By Mary O’KEEFE
This week USC Verdugo Hills Hospital opened some outpatient services including elective surgical procedures and endoscopies.
“We actually started our first cases on [Monday],” said Dr. Paul Gilbert, chair of surgery for USC-VHH.
It was the middle of March when the pandemic forced hospitals to curtail elective surgeries. This meant that everything from pacemakers to hip replacements was put on hold until deemed safe to schedule. Those who needed life-or-death surgery continued to be treated but for many that knee or hip surgery that had been scheduled was placed on hold.
USC-VHH and other hospitals chose to put these types of elective surgeries on hold as they prepared for a possible surge of COVID-19 cases. That big surge never occurred at USC-VHH and the staff is now confident that many surgeries can move forward.
Verdugo Hills Hospital has spent the last six weeks shifting its focus in terms of care to ICUs and taking care of COVID-19 patients, Gilbert said. Not only are there floors specifically for COVID-19 cases but also isolated rooms to keep those with the novel coronavirus disease separate from the general hospital population.
“We increased our capacity to increase [care of] COVID patients significantly,” he said. “The goal was to flatten the curve.”

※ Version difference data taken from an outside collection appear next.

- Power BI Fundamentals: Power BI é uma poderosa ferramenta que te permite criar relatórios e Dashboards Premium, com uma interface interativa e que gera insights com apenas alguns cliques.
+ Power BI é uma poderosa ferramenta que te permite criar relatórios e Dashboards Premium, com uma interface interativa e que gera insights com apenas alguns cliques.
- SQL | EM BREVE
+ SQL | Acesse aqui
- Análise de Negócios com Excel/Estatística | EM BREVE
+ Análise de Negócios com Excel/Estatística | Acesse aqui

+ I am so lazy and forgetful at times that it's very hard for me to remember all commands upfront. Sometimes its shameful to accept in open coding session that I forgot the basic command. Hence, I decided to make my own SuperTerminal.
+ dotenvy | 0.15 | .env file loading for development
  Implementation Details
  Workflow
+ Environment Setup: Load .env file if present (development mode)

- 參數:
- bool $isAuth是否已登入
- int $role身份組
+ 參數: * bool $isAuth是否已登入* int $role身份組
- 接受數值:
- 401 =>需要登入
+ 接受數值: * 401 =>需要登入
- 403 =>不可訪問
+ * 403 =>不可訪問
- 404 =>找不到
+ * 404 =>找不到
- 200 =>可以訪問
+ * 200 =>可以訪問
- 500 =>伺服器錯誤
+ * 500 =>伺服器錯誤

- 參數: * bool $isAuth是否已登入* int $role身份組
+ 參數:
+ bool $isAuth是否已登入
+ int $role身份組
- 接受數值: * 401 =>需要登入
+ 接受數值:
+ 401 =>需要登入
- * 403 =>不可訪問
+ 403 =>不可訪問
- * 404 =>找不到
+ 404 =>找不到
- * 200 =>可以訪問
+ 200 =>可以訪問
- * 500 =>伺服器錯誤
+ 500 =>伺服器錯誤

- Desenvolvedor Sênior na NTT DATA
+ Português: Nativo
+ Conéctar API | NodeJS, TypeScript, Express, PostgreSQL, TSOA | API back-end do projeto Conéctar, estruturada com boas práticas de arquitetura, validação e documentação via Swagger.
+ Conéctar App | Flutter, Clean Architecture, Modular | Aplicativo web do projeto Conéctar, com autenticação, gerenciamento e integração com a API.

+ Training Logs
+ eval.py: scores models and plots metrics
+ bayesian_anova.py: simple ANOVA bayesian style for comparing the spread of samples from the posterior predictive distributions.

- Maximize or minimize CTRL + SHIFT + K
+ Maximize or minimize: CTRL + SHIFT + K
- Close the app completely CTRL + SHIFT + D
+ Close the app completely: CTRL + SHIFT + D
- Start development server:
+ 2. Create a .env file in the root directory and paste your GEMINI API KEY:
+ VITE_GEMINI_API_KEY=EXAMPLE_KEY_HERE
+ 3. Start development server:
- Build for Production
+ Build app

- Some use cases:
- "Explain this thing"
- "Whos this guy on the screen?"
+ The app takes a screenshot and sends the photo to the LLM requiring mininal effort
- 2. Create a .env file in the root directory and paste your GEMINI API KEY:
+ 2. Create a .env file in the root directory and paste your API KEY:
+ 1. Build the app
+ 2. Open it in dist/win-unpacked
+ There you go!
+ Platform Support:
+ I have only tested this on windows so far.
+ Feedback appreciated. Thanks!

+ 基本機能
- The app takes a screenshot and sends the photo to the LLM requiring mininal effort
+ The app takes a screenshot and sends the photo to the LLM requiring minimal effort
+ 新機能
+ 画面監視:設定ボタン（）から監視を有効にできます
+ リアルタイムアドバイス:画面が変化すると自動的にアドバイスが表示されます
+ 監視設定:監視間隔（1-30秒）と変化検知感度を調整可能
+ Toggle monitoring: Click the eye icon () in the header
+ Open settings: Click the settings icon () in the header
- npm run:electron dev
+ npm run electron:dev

At this point at USC-VHH the number of COVID-19 cases are controlled, or are flattening. Staff members, Gilbert said, are now looking to the future and with continued protocols, including social distancing and using masks, feel they will be able to “keep that curve flat.” He adds that there are risks with any surgery and it is important for patients to speak with their doctors about the benefits and the risks of undergoing surgical procedures.
Things are starting off slowly as doctors head back to the surgical theatres.
“Our first week we are [acting] very judiciously [with] not a full surgery schedule. We are at 30% to 40% capacity,” Gilbert said. “We just want to make sure we have all the protocols in place.”
He added returning to elective surgeries after having a long period off is not like flipping a switch but must be done methodically.
“We are ramping up, though,” he said. “I didn’t know [at first] if we would get a flood of requests or get none at all. What we [have gotten] is very manageable.”
Gilbert said some patients who require hip or knee surgery are saying they can stay home for a little longer and would rather have their doctors’ efforts focused on COVID-19 cases, while others are stating they have been in quite a bit of pain and would like the surgery.
He praised the community for its support and understanding as the hospital transitions from focusing all attention to COVID-19 to the new normal. Gilbert did add though that the staff is prepared to change back if the pandemic patient numbers begin to head up again.
Shared decision-making is the process used between doctor and patient as they look at elective surgery. All options, precautions and protocols are discussed then, once the decision is made to proceed, the surgeon and the USC-VHH leadership look at the whole picture to plan the surgery. This includes the patient capacity of the hospital at the time.
Many of the staff at hospitals have noticed the downturn in Emergency Department patients. This may be due to the concern people have of exposure to COVID-19, although hospitals like USC-VHH take every precaution to make certain their patients are safe.
Gilbert said he understands their concerns but also understands that letting a medical issue linger can be dangerous.
“I think the message is to be cautious but don’t be afraid,” Gilbert said. “We have precautions in place, we have the masks [and Personal Protective Equipment] and no one goes into surgery without a COVID test.”